▶ [Work to be completed] From the listing below, reproduce exactly the lines starting with the one with "margin: 16px ->" and going on through the one with "html: none ->", both ends kept. No picture is copied.

▶ [The data]
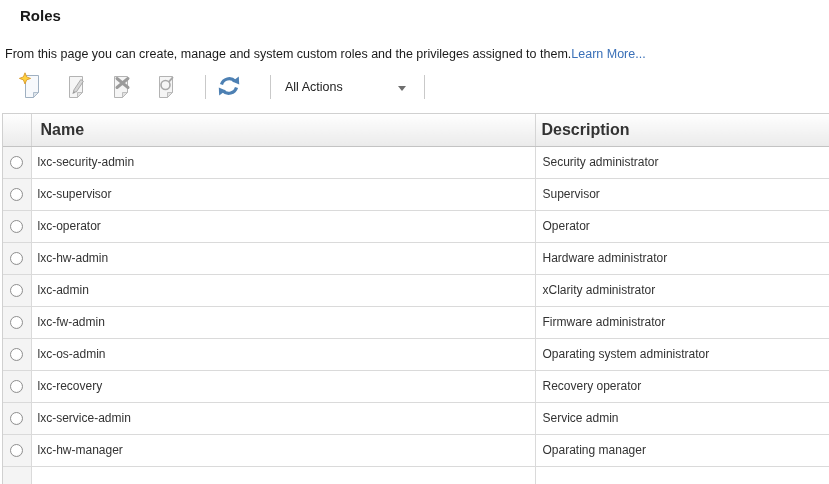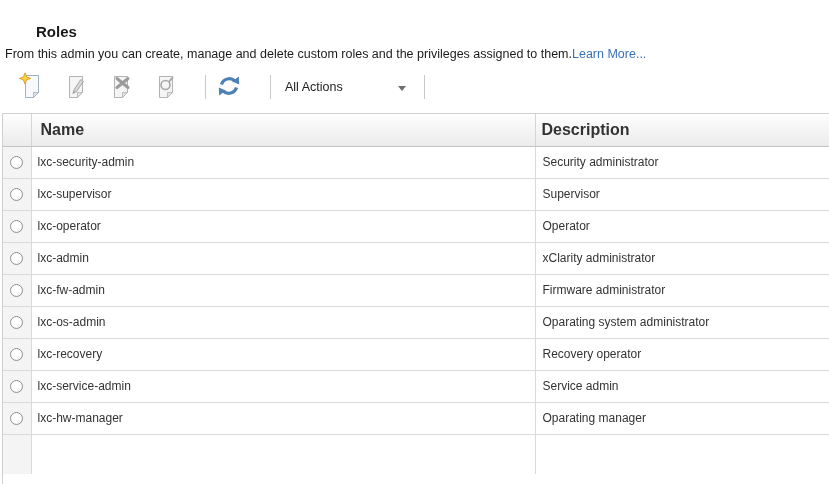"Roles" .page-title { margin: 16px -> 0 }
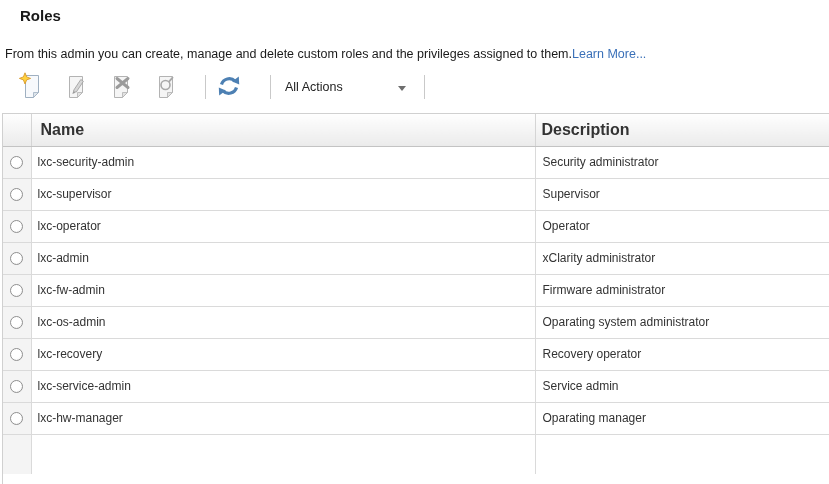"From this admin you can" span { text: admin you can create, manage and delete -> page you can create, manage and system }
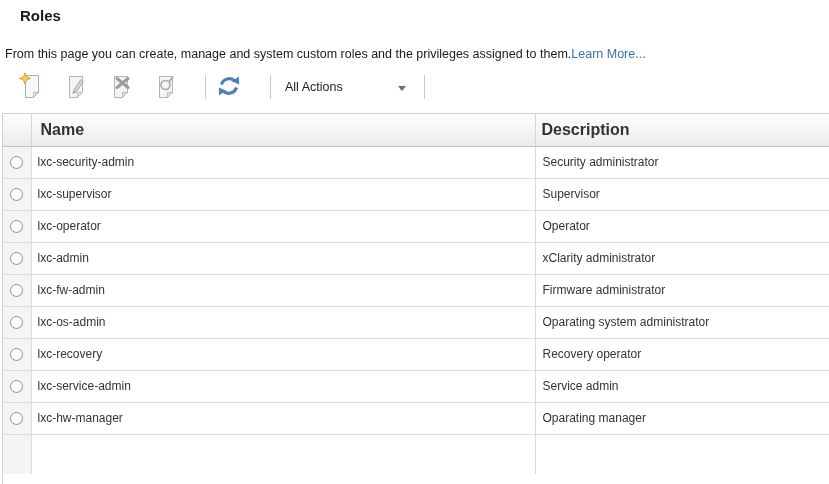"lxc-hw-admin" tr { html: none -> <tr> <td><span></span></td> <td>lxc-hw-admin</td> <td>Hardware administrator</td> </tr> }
...
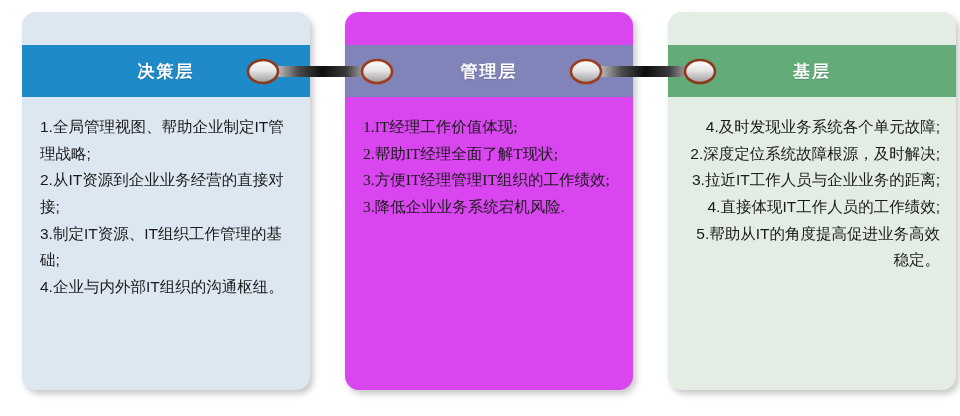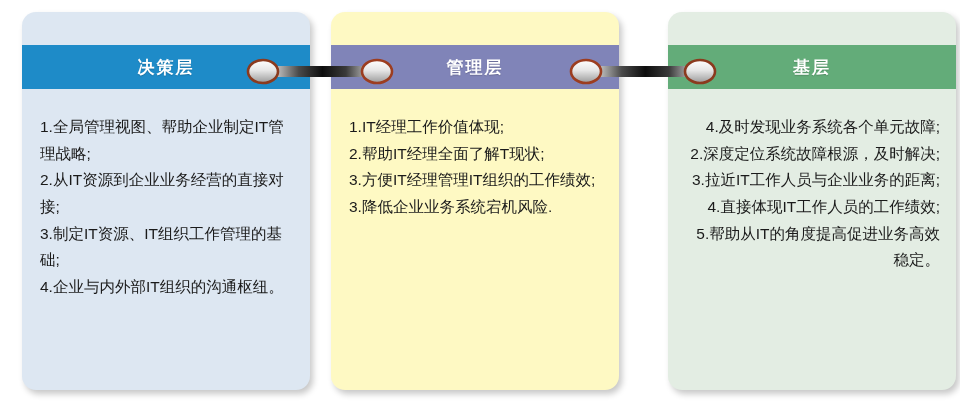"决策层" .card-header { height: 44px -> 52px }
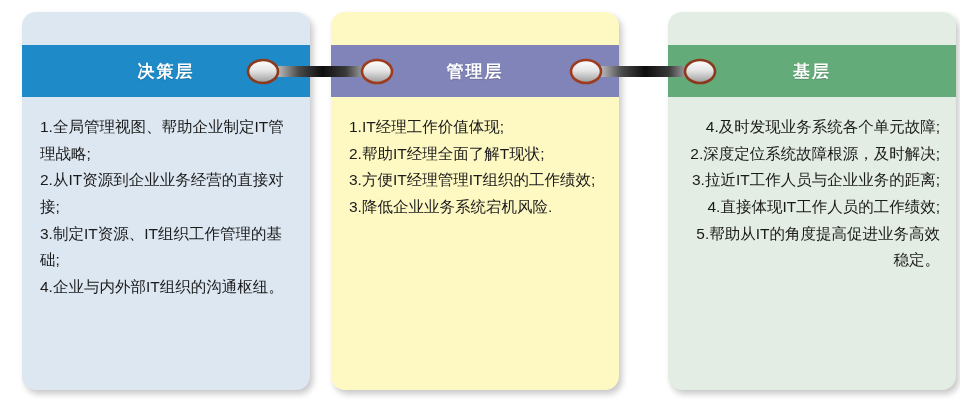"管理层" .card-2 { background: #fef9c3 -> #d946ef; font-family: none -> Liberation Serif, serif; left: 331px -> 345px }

▶ [Solution to the problem]
"Roles" .page-title { margin: 16px -> 0 }
"From this admin you can" span { text: admin you can create, manage and delete -> page you can create, manage and system }
"lxc-hw-admin" tr { html: none -> <tr> <td><span></span></td> <td>lxc-hw-admin</td> <td>Hardware administrator</td> </tr> }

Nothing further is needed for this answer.